35N. H. : C’est un mouvement qui n’a pas de centre, et qui n’a pas beaucoup d’espaces de rassemblement par comparaison avec le mouvement altermondialiste qui avait des espaces de coordination transnationaux. Comme beaucoup des militant·es européen·nes refusent de prendre l’avion, l’organisation d’une coordination internationale est un vrai sujet. En mars 2019, une coordination européenne était organisée à Berlin, et c’était la première fois que se rencontraient des personnes de Suisse, Pologne, Allemagne, Belgique, Suède, qui avaient organisé ensemble des grèves pour le climat sans s’être jamais vues. Ielles se connaissaient par des boucles Whatsapp, Instagram ou Telegram, mais ielles ne s’étaient jamais rencontré·es physiquement. Parmi elles et eux, certain·es étaient très rompu·es aux discours politiques, des figures médiatiques qui participaient parfois à des assemblées nationales, mais ielles appréhendaient une réunion de quinze personnes parce qu’ielles n’en avaient pas l’habitude. Il y a aussi eu un camp de jeunes grévistes du climat à Lausanne. Mais il y a peu d’espaces internationaux et peu d’espaces décisionnaires. Les décisions qui sont prises se résument parfois au choix des dates de mobilisation.
36Les mineur·es doivent être accompagné·es à la COP ou aux autres types d’événements. Donc les parents suivent, mais ils sont en retrait. Il y a des discussions pour savoir si Friday For Future est un mouvement de jeunes ou pour tout le monde. Il y a aussi des tentatives pour créer des relations avec des organisations d’adultes, notamment les syndicats. Or l’expression « grève du climat » crée une espèce de malentendu puisque pour beaucoup de syndicalistes, ce n’est pas une grève.

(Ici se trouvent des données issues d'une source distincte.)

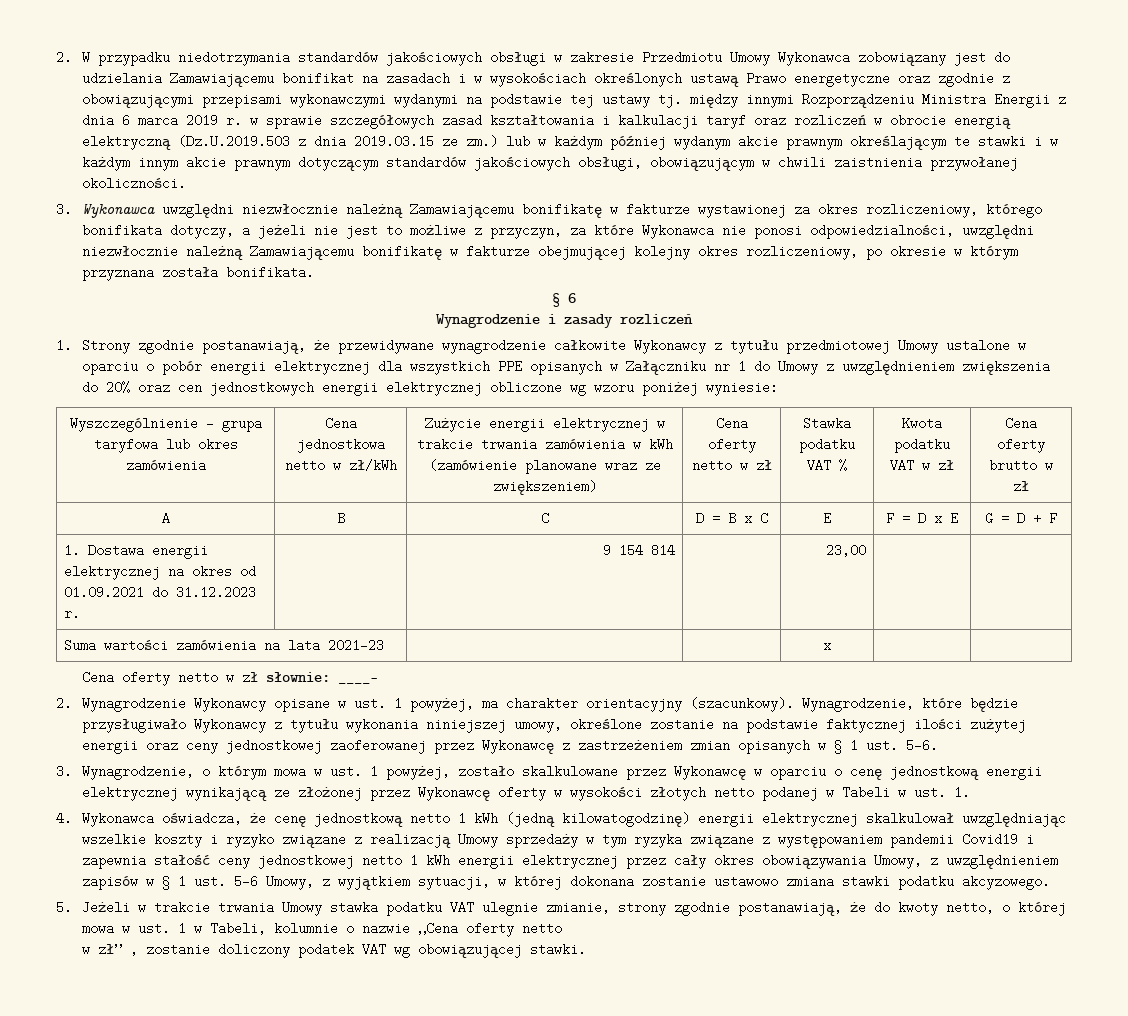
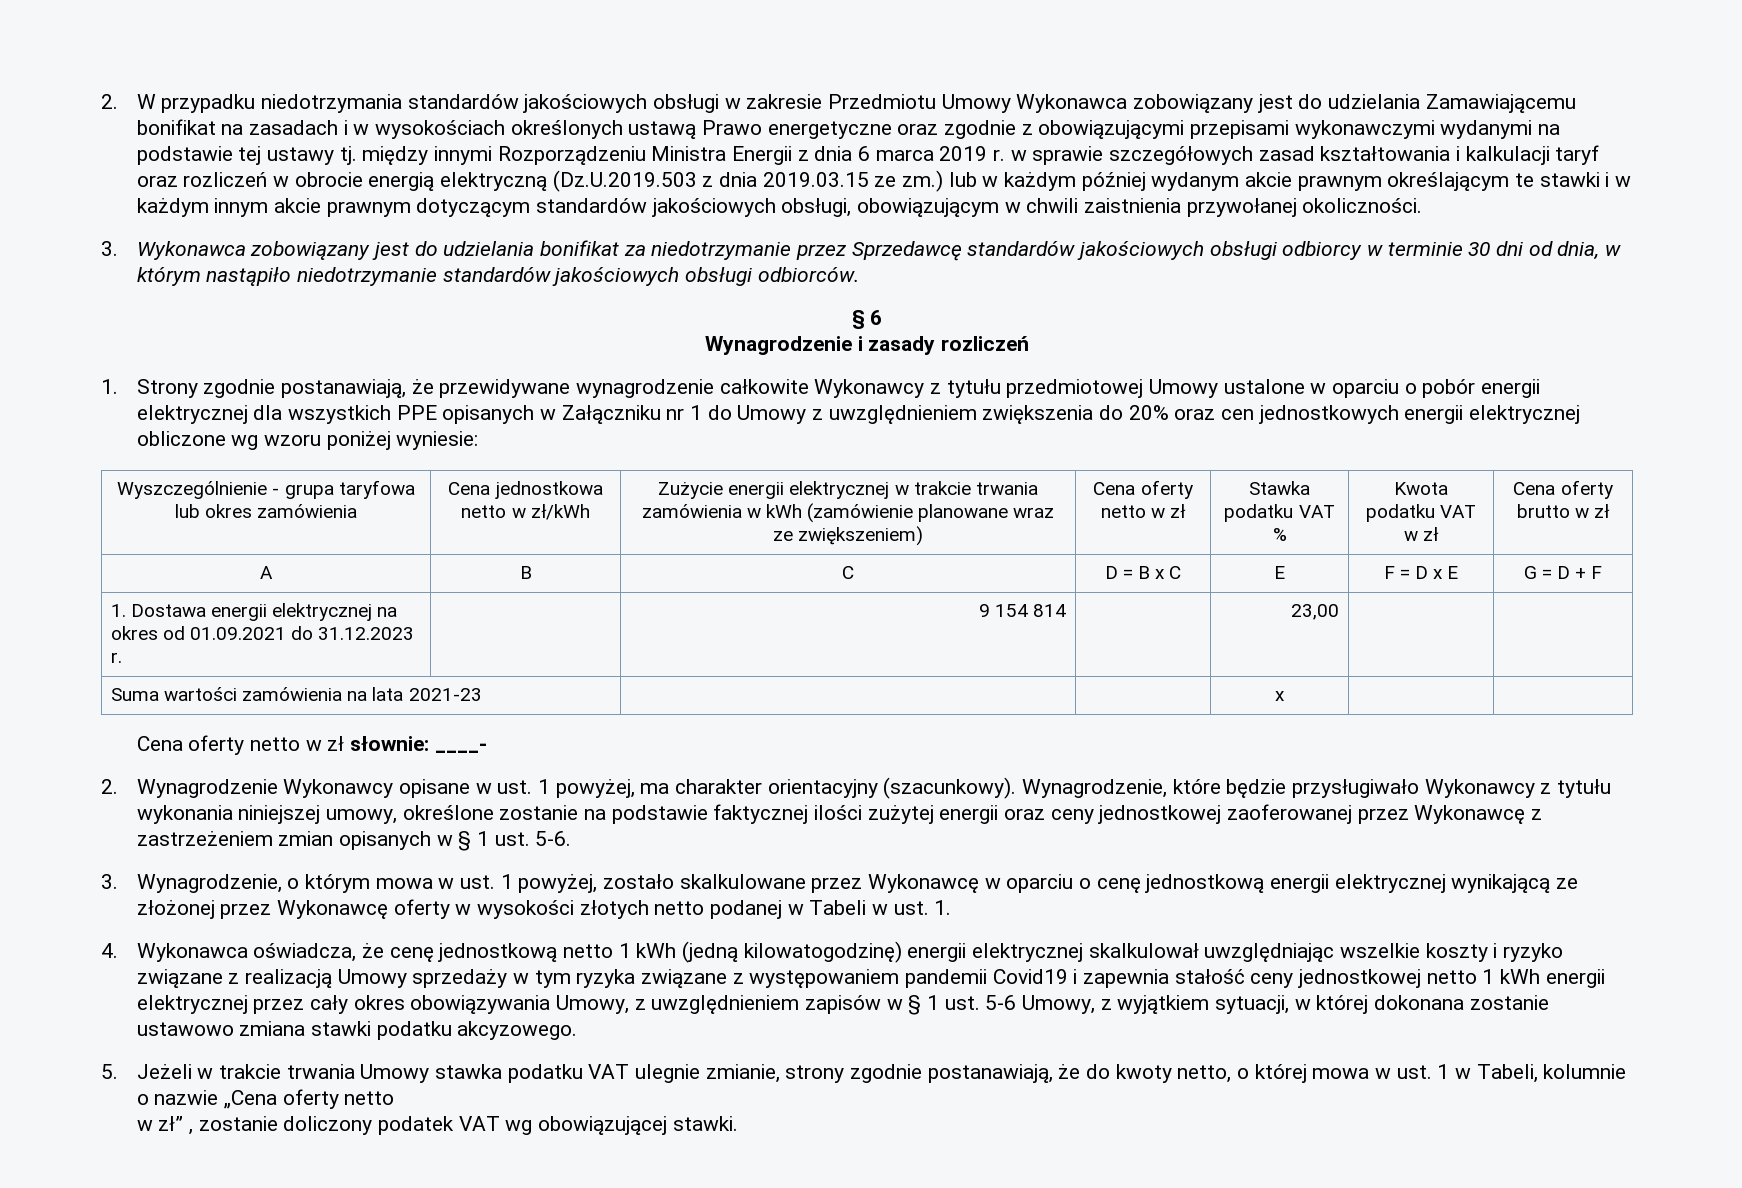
- 3. Wykonawca uwzględni niezwłocznie należną Zamawiającemu bonifikatę w fakturze wystawionej za okres rozliczeniowy, którego bonifikata dotyczy, a jeżeli nie jest to możliwe z przyczyn, za które Wykonawca nie ponosi odpowiedzialności, uwzględni niezwłocznie należną Zamawiającemu bonifikatę w fakturze obejmującej kolejny okres rozliczeniowy, po okresie w którym przyznana została bonifikata.
+ 3. Wykonawca zobowiązany jest do udzielania bonifikat za niedotrzymanie przez Sprzedawcę standardów jakościowych obsługi odbiorcy w terminie 30 dni od dnia, w którym nastąpiło niedotrzymanie standardów jakościowych obsługi odbiorców.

Pour eux, cet usage du terme risque soit de galvauder l’imaginaire de la grève, soit de créer des problèmes, notamment pour appeler à une journée d’action dans les pays où la grève est interdite. Mais ce qui est impressionnant, c’est qu’un mouvement qui repose sur une idée très flottante ait pu durer si longtemps.
37M. : Quelles sont les limites actuelles du mouvement ?
38N. H. : Le mouvement a engrangé des succès importants en termes de récit, mais pas de victoires concrètes. Il y a peu de revendications au-delà de celles qui sont très générales, et c’est aussi en partie ce qui fait le succès de ces grèves et leur capacité à agréger largement. Le point de départ n’est pas de se demander quelle est notre théorie du changement, quelle est notre cible et notre stratégie pour y parvenir, mais de prendre la rue, de créer de l’émoi et une conversation. C’est une approche plus incrémentale qui me semble intéressante et qui, de fait, a permis de mettre 7,5 millions de personnes dans la rue en septembre dernier et donc d’organiser l’une des plus grosses mobilisations de l’histoire récente sur un enjeu international. Sans qu’il y ait d’effet direct, ça contribue à générer un changement culturel fort où la question climatique devient incontournable.
39Mais il est difficile de durer, sur un rythme aussi intense, sans gagner – l’enjeu est sans doute de parvenir à articuler la capacité des grèves du climat à mobiliser massivement, avec une logique de campagnes plus ciblées. Sans doute faut-il aussi puiser dans un répertoire d’action plus radical.